Oct. 21 (Bloomberg) — The age-old tension between federal authority and states’ rights is back in a big way in this year’s presidential campaign, with Republican candidates taking the let-the-states-handle-it position on everything from environmental regulation to health-care reform.
Now President Barack Obama’s education policy, a rare bipartisan winner, may also be headed back to the states, which were collectively responsible in recent years for dumbing down standards, ignoring obvious failure and otherwise jeopardizing the whole future of the country.
With the support of Republicans, Obama over the past three years has moved aggressively to set high education standards from Washington and let states and localities figure out how to meet them. But now the Tea Party is pushing Republicans to abolish the Department of Education and resist any federal “intrusions” into education.
Letting the “laboratories of democracy” take the lead makes sense in certain areas, like when states use tax breaks to compete for foreign investment. But it’s more often a green light for a race to the bottom. Texas Governor Rick Perry’s radical idea of abolishing the Environmental Protection Agency (founded under President Richard Nixon) in favor of state agencies would mean states competing to allow the most pollution.
Bursts of unneeded federalism are usually a Republican malady. But on education, a powerful Democratic Party interest group is also embracing the states’ rights argument made famous by John C. Calhoun in the antebellum South.
Bizarre Bedfellows
Talk about bizarre bedfellows. The National Education Association, the country’s largest teachers’ union, and the Tea Party are both arguing against federal accountability standards in education.
The NEA’s position is no surprise. Although its liberal members support federal mandates for special education, desegregation and a hundred other things, God forbid they should be judged by federal standards on the little matter of whether their students are actually learning anything. The union prefers the status quo, where they use their muscle and sophistication to turn every state and local accountability effort into mush.

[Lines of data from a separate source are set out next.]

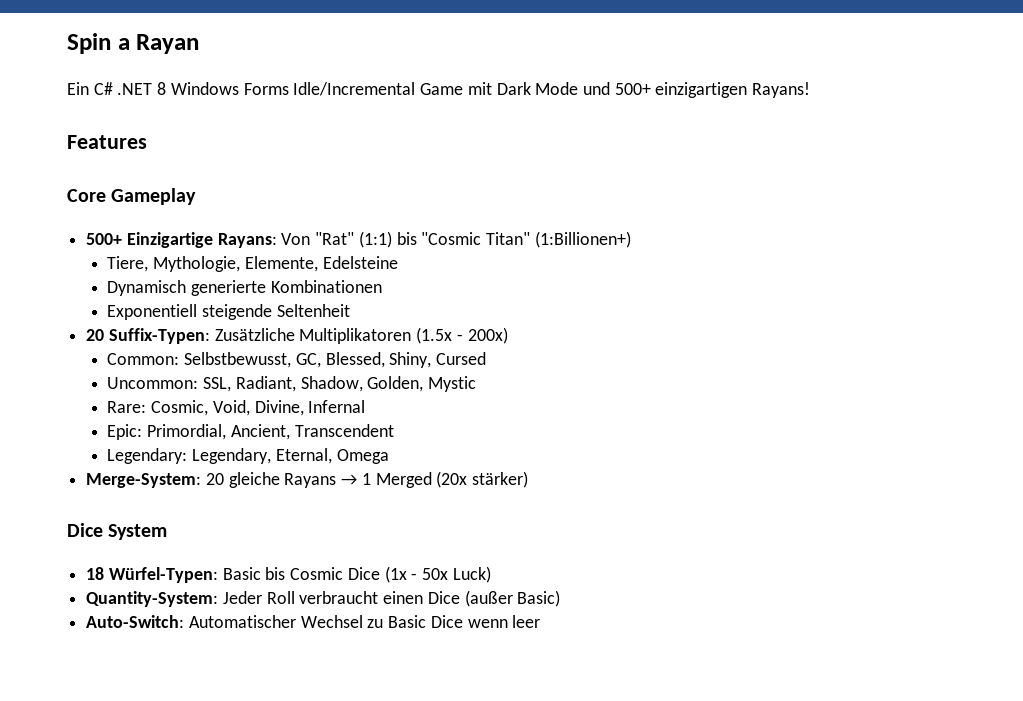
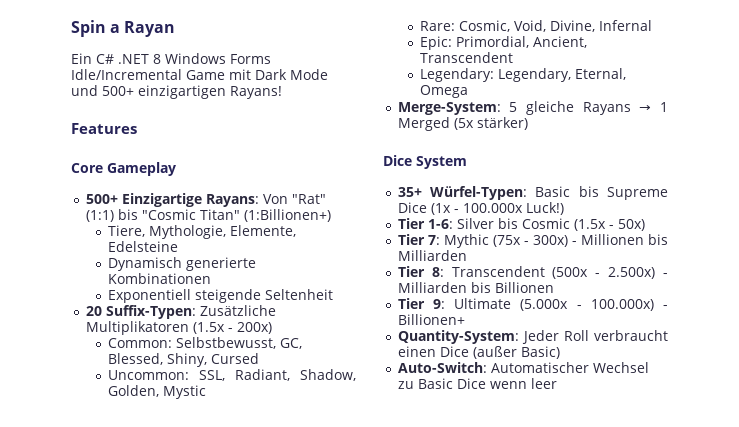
- Merge-System: 20 gleiche Rayans → 1 Merged (20x stärker)
+ Merge-System: 5 gleiche Rayans → 1 Merged (5x stärker)
- 18 Würfel-Typen: Basic bis Cosmic Dice (1x - 50x Luck)
+ 35+ Würfel-Typen: Basic bis Supreme Dice (1x - 100.000x Luck!)
+ Tier 1-6: Silver bis Cosmic (1.5x - 50x)
+ Tier 7: Mythic (75x - 300x) - Millionen bis Milliarden
+ Tier 8: Transcendent (500x - 2.500x) - Milliarden bis Billionen
+ Tier 9: Ultimate (5.000x - 100.000x) - Billionen+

With the help of hidebound union leaders, superintendents and bureaucrats who care more about their privileges than kids, 17 states have actually lowered standards in recent years to make student test scores look better. Meanwhile, about 90 percent of local school districts that receive Title I aid (intended to help schools that have a high percentage of low-income students) have figured out how to game the system to continue getting funding from Washington while doing virtually nothing to improve their worst schools.
Anti-Mandate Mood
As the Senate considers a bill that would overhaul President George W. Bush’s failed No Child Left Behind Act, an anti-mandate mood has taken over. The individual mandate requiring the uninsured to buy health-care coverage under the Affordable Care Act is now such political poison that the idea of Washington requiring anything from anybody is anathema on the right.
So now the pending education bill contains no requirement that states implement rigorous teacher and principal evaluation systems (a must for improving schools). And it would attach almost no other strings to federal aid beyond the nebulous standard of “continuous improvement.” Where else but in the American education system could moving from an F to a D on a self-graded exam be seen as success?
Ideology Over Experience
Even Republican Senator Lamar Alexander of Tennessee, who understood the importance of accountability when he was secretary of education 20 years ago, is now saying that moving away from guaranteed job security for teachers and toward performance standards should be voluntary. He must know that this approach has been shown countless times to have no effect. For Alexander and other Republicans who have been saying sensible things on education for years, ideology is now trumping their own experience as the Tea Party’s influence grows.
But look on the bright side: Today’s congressional dysfunction suggests that the odds are decent that the whole bill fails.
That means Education Secretary Arne Duncan can move forward with his announced plan to provide waivers to states that want to get out from under unrealistic NCLB requirements, especially the demand that every student be proficient in reading and math by 2014. These waivers are expected to go mostly to states that have already proved they’re at the forefront of accountability as part of Obama’s terrific Race to the Top program, the federal competition for grant money that drove reform across the country.
The Next Level
Duncan told me this week that although the official title of the waiver program is “Regulatory Flexibility,” he knows he’ll be judged by how much the waiver process builds on Race to the Top to expand accountability.
He says he told state education officials, “This is an opportunity to take reform to the next level — not just to check the boxes. We’re going to say, ‘Here’s where you’re hitting the mark, here’s where you’re missing, and here’s where you can improve.’ We have no choice but to withhold the waivers if they fail.”
We’ll see if Obama and Duncan have the fortitude to follow up their strong work in education by sailing directly into a stiff anti-mandate headwind. Their legacy — and American competitiveness — will depend on it.
(Jonathan Alter is a Bloomberg View columnist and the author of “The Promise: President Obama, Year One.” The opinions expressed are his own.)